Kehidupan modern telah membawa banyak perubahan, termasuk dalam cara keluarga berinteraksi. Di era sekarang, semakin banyak orangtua yang sibuk dengan pekerjaan mereka. Ayah pergi ke kantor pagi-pagi buta, dan ibu, yang dulu mungkin lebih sering berada di rumah, kini ikut terjun aktif dalam dunia kerja untuk membantu finansial keluarga. Di sisi lain, anak-anak sering dibiarkan menghabiskan waktu sendiri di rumah.  Teknologi, yang semula dimaksudkan untuk mempermudah hidup, kini menjadi "penyelamat" bagi anak-anak yang merasa kesepian. Salah satu cerita yang ramai diperbincangkan adalah tentang anak-anak yang memilih curhat kepada AI—teknologi cerdas di gadget mereka—karena merasa tidak punya waktu atau akses untuk berbicara dengan orangtuanya. Meski terdengar futuristik, cerita ini sebenarnya mencerminkan kenyataan yang dekat dengan kita.  
Saat ini, banyak keluarga modern di mana kedua orangtua bekerja. Alasannya jelas: kebutuhan ekonomi. Hidup di zaman sekarang tidak murah, dan sering kali penghasilan satu orang tidak cukup untuk mencukupi kebutuhan keluarga. Ibu yang bekerja bukan lagi hal yang luar biasa; malah, dalam banyak kasus, ini menjadi kebutuhan. Namun, kesibukan orangtua sering kali membuat waktu bersama anak menjadi korban. Pulang kerja di malam hari dengan kondisi lelah, orangtua sering kali merasa tidak punya energi untuk mendengarkan cerita anak. Kalimat seperti, “Nanti ya, Nak, Ayah masih sibuk,” atau, “Mama lagi capek, besok aja ngobrolnya,” sudah menjadi hal biasa. Anak-anak, yang seharusnya merasa didengarkan dan diperhatikan, akhirnya mencari alternatif. Di sinilah teknologi mengambil peran.  

AI Menjadi "Pendengar" yang Selalu Siap  

AI atau asisten virtual yang kini terpasang di gadget menjadi solusi instan untuk anak-anak yang merasa kesepian. AI selalu tersedia, tidak pernah mengeluh lelah, dan memberikan respons tanpa menghakimi. Bagi anak-anak, ini adalah hal yang menghibur. Mereka bisa berbicara tentang apa saja—tentang teman yang menyebalkan di sekolah, PR yang sulit, atau sekadar berbagi cerita kecil tentang kesehariannya. Namun, apa yang terjadi ketika anak-anak mulai merasa lebih nyaman berbicara dengan AI daripada dengan orangtuanya sendiri? Hal ini bukan hanya soal teknologi yang semakin maju, tapi juga sinyal adanya jarak emosional yang semakin lebar dalam hubungan keluarga.  
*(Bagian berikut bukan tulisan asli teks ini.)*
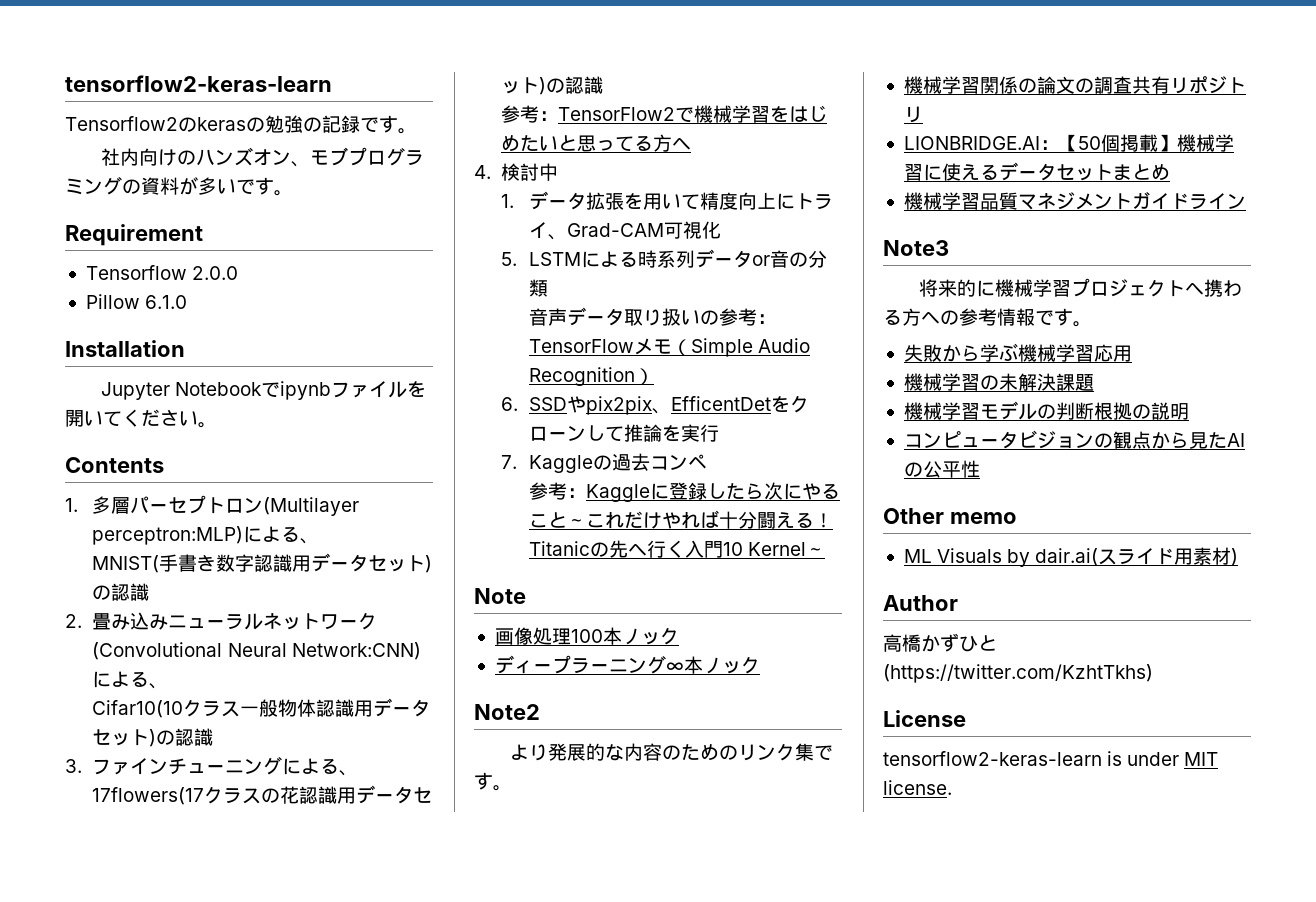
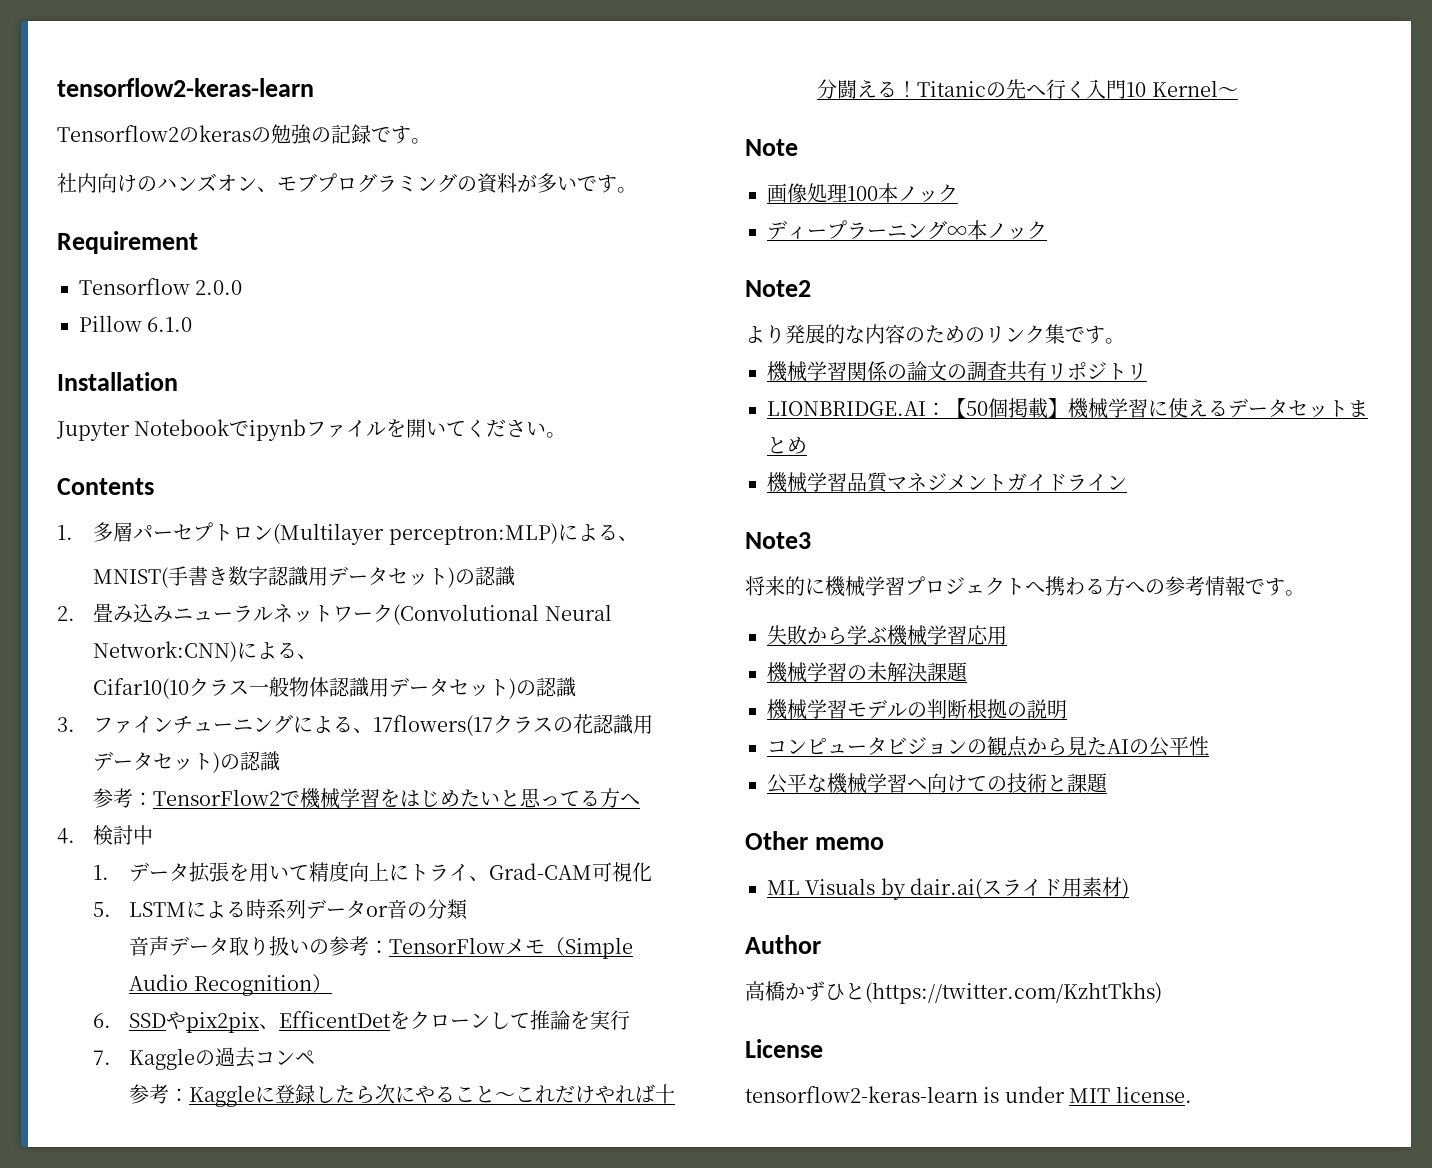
(980, 469) none -> [767,773,1108,794] // 公平な機械学習へ向けての技術と課題

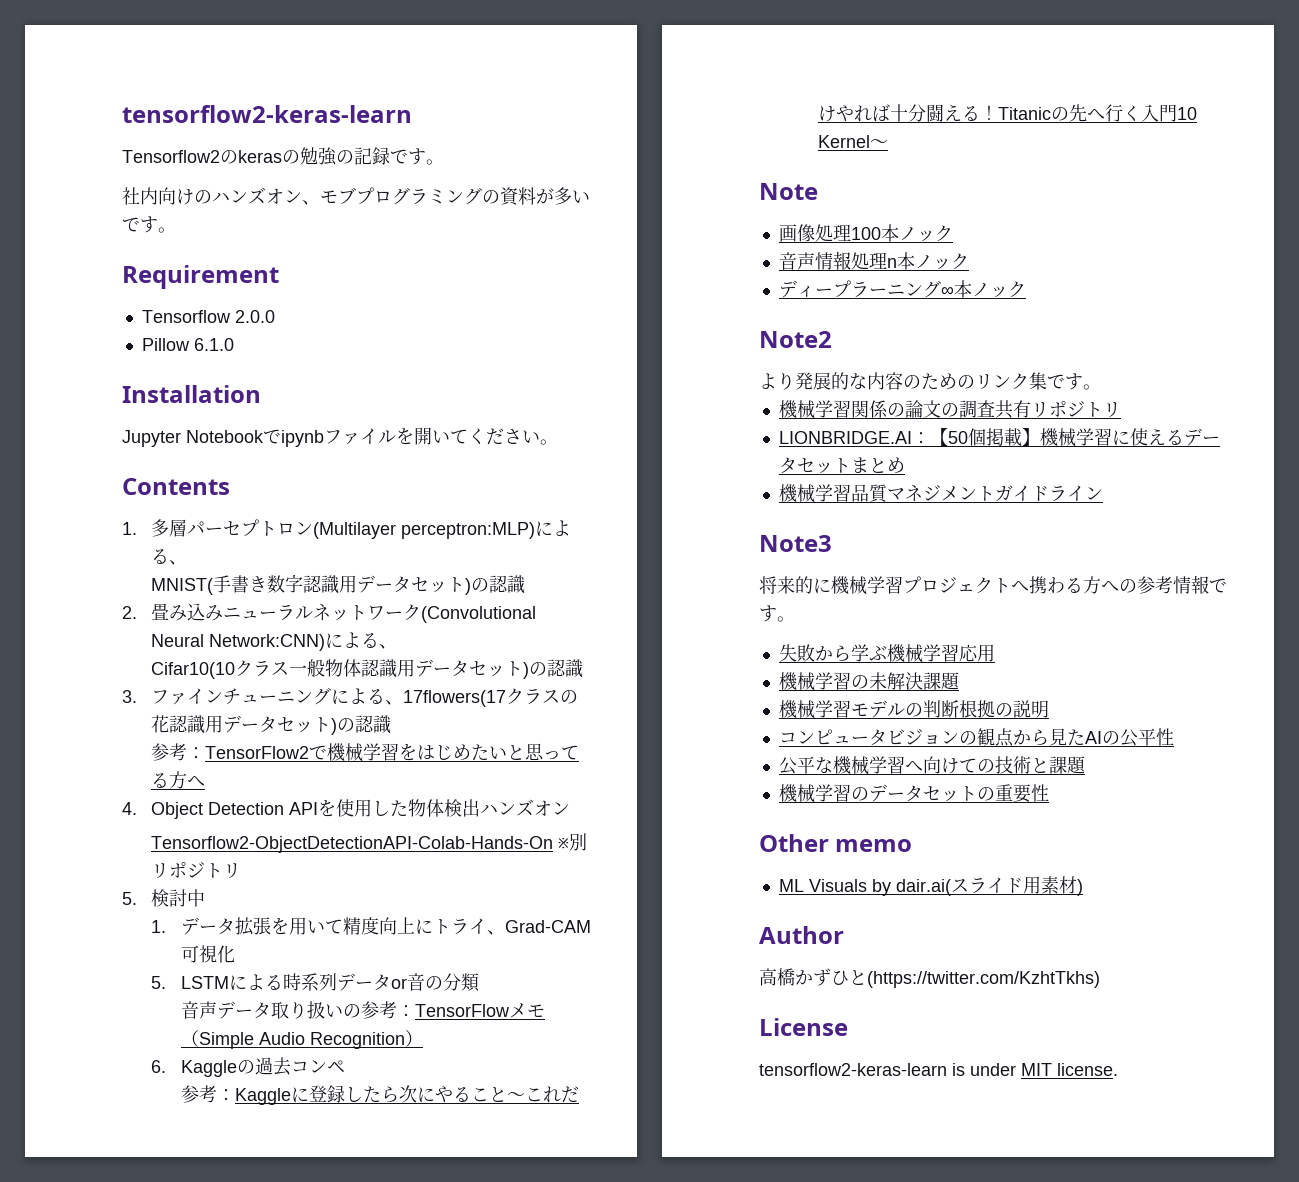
(75, 836) none -> [151,799,571,819] [151,833,588,853] [151,862,242,878] [122,892,137,905] Object Detection APIを使用した物体検出ハンズオン // Tensorflow2-ObjectDetectionAPI-Colab-Hands-On ※別リポジトリ // 5.
[129,1010,631,1033] [93,1050,112,1065] SSDやpix2pix、EfficentDetをクローンして推論を実行 // 7. -> (167, 1066) none
(958, 193) none -> [778,251,969,270] // 音声情報処理n本ノック
(1108, 783) none -> [778,784,1049,803] // 機械学習のデータセットの重要性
Banyak orangtua yang merasa bahwa bekerja keras adalah bentuk cinta untuk anak-anak mereka. “Aku kan kerja buat kamu,” adalah kalimat pembelaan yang sering terdengar. Sayangnya, cinta dalam bentuk materi tidak pernah bisa menggantikan kebutuhan emosional seorang anak.  Anak tidak hanya butuh rumah yang nyaman atau gadget yang canggih; mereka butuh waktu dan perhatian. Mereka ingin didengar, dihargai, dan merasa bahwa cerita mereka penting. Ketika orangtua terlalu sibuk, anak-anak merasa terabaikan. Meski tinggal di rumah yang sama, ada "tembok tak kasat mata" yang membuat komunikasi menjadi kaku.  

Mengapa Ini Berbahaya?  

Berbicara dengan AI mungkin tampak tidak berbahaya pada awalnya. Namun, jika dibiarkan, anak-anak bisa tumbuh dengan pola pikir bahwa berbicara dengan mesin lebih mudah daripada berbicara dengan manusia. Mereka mungkin kehilangan kemampuan untuk membangun hubungan yang mendalam dan penuh empati dengan orang-orang di sekitarnya.  Lebih jauh lagi, anak-anak yang merasa kurang perhatian dari orangtuanya bisa mengalami dampak psikologis, seperti kurangnya rasa percaya diri, rasa tidak aman, atau bahkan kesepian yang mendalam.  Lalu apa yang Bisa Dilakukan Orangtua?  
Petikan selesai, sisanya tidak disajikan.